- Exercise description:
In the records, find each line where "with" occurs, and copy it.

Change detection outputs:
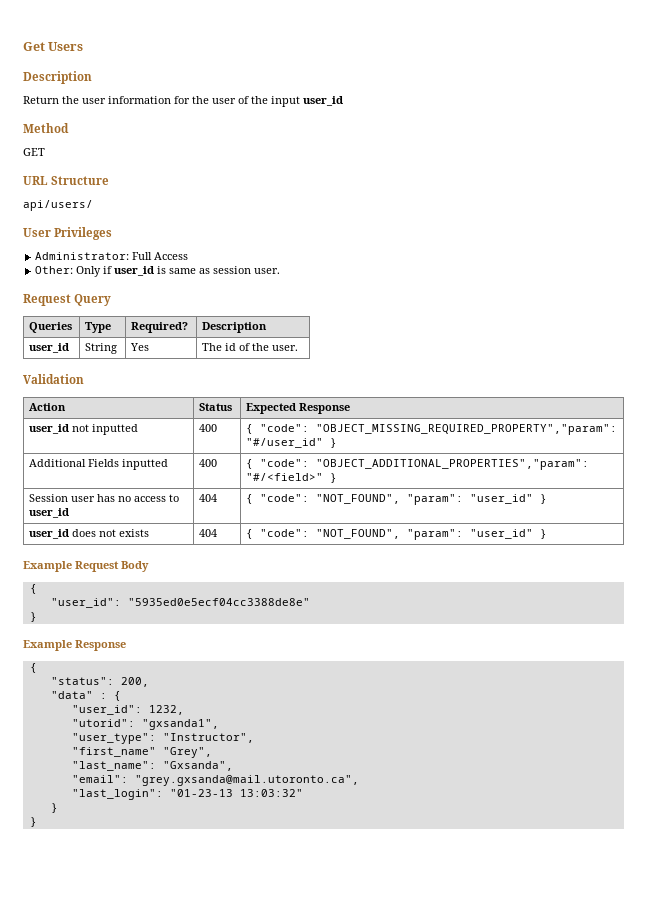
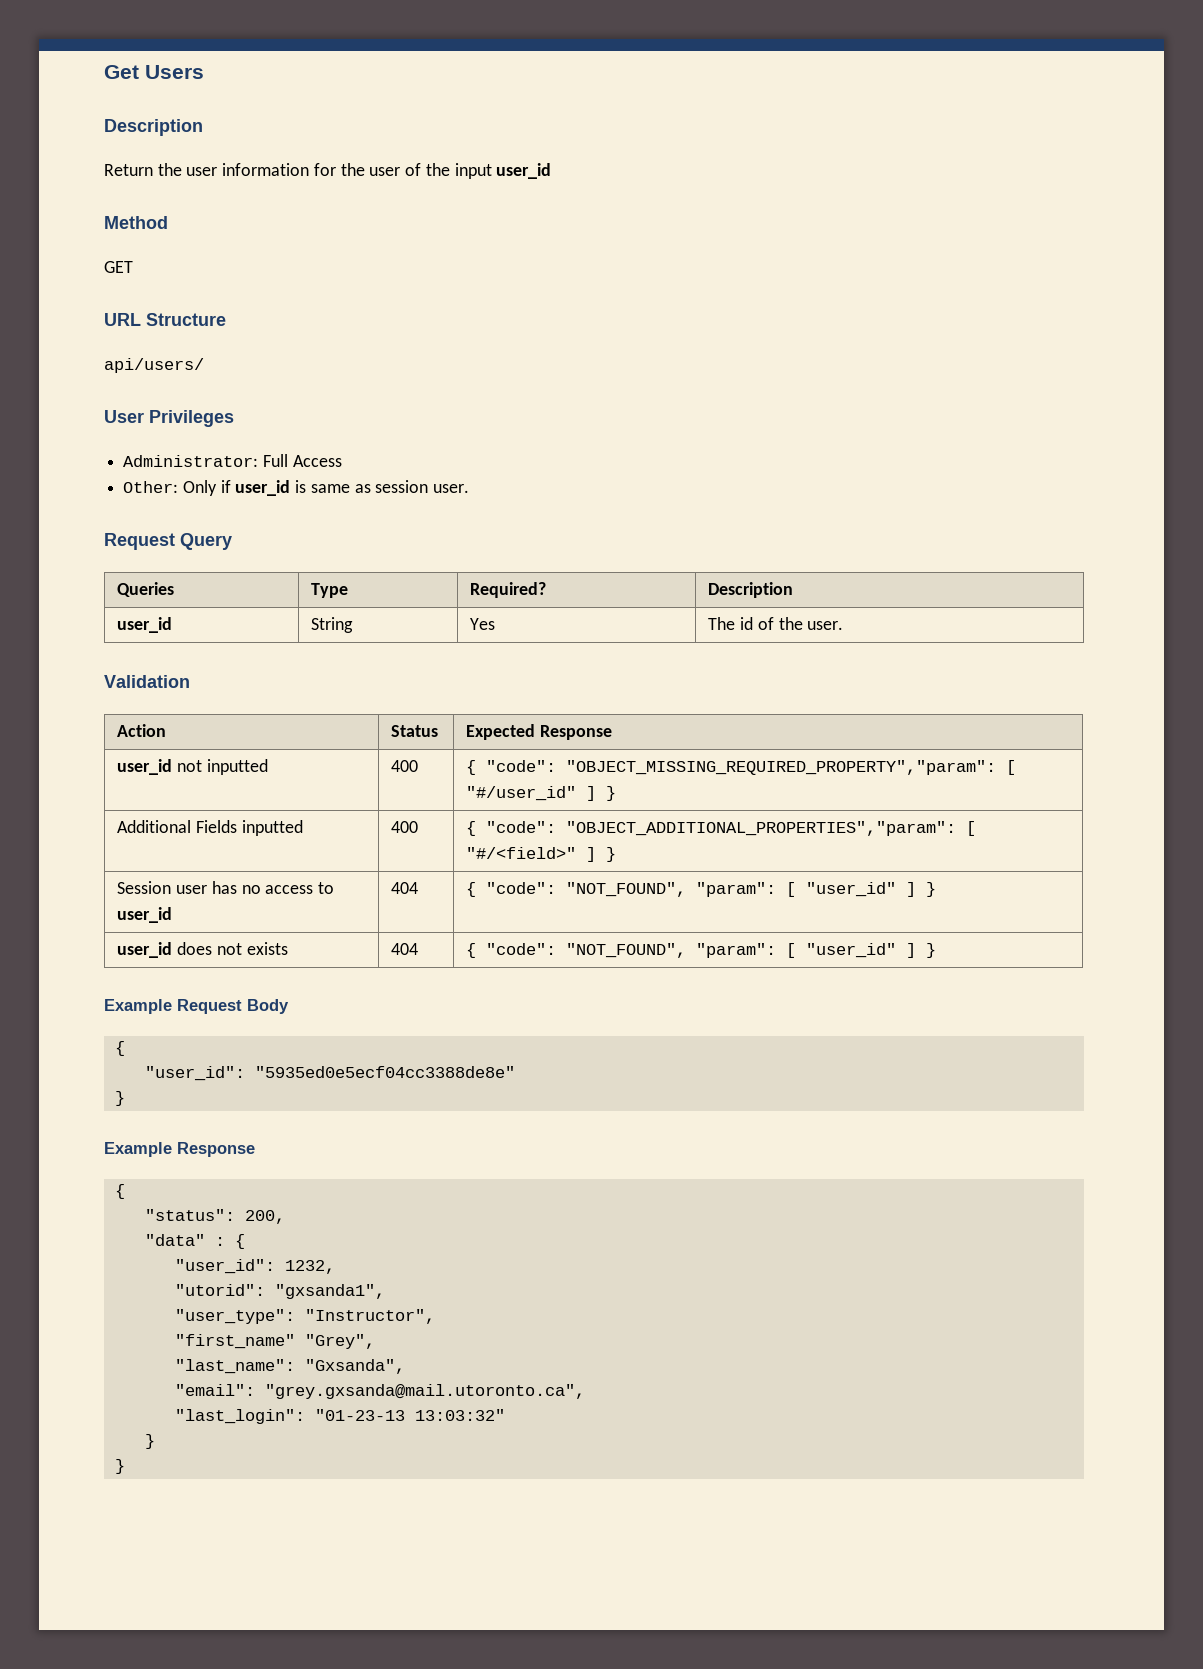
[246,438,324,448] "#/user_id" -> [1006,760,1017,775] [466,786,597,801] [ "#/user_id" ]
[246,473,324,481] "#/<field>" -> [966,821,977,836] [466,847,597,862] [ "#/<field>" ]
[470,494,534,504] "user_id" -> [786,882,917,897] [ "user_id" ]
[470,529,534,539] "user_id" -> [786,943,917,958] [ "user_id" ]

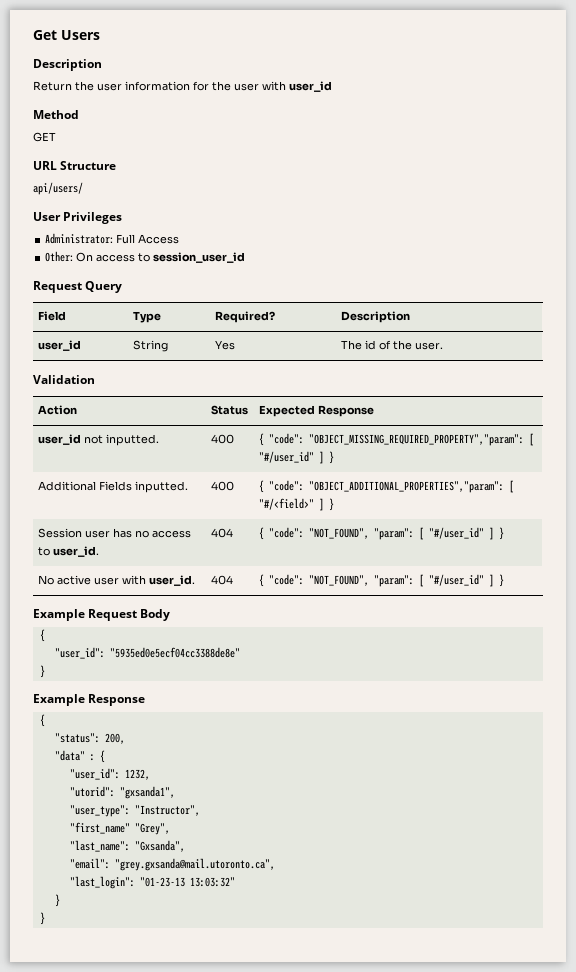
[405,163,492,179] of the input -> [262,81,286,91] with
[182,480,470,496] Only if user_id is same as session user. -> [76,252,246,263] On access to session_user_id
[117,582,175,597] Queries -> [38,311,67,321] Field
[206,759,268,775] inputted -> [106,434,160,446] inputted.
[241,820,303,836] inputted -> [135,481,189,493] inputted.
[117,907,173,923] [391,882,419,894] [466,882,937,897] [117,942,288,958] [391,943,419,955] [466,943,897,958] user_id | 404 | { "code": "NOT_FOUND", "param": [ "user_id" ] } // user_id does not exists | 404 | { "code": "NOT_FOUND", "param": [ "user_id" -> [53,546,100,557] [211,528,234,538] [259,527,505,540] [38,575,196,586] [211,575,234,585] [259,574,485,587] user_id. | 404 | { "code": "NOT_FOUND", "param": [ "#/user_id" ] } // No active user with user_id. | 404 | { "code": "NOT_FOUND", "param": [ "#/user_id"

- Task solution:
[405,163,492,179] of the input -> [262,81,286,91] with
[117,907,173,923] [391,882,419,894] [466,882,937,897] [117,942,288,958] [391,943,419,955] [466,943,897,958] user_id | 404 | { "code": "NOT_FOUND", "param": [ "user_id" ] } // user_id does not exists | 404 | { "code": "NOT_FOUND", "param": [ "user_id" -> [53,546,100,557] [211,528,234,538] [259,527,505,540] [38,575,196,586] [211,575,234,585] [259,574,485,587] user_id. | 404 | { "code": "NOT_FOUND", "param": [ "#/user_id" ] } // No active user with user_id. | 404 | { "code": "NOT_FOUND", "param": [ "#/user_id"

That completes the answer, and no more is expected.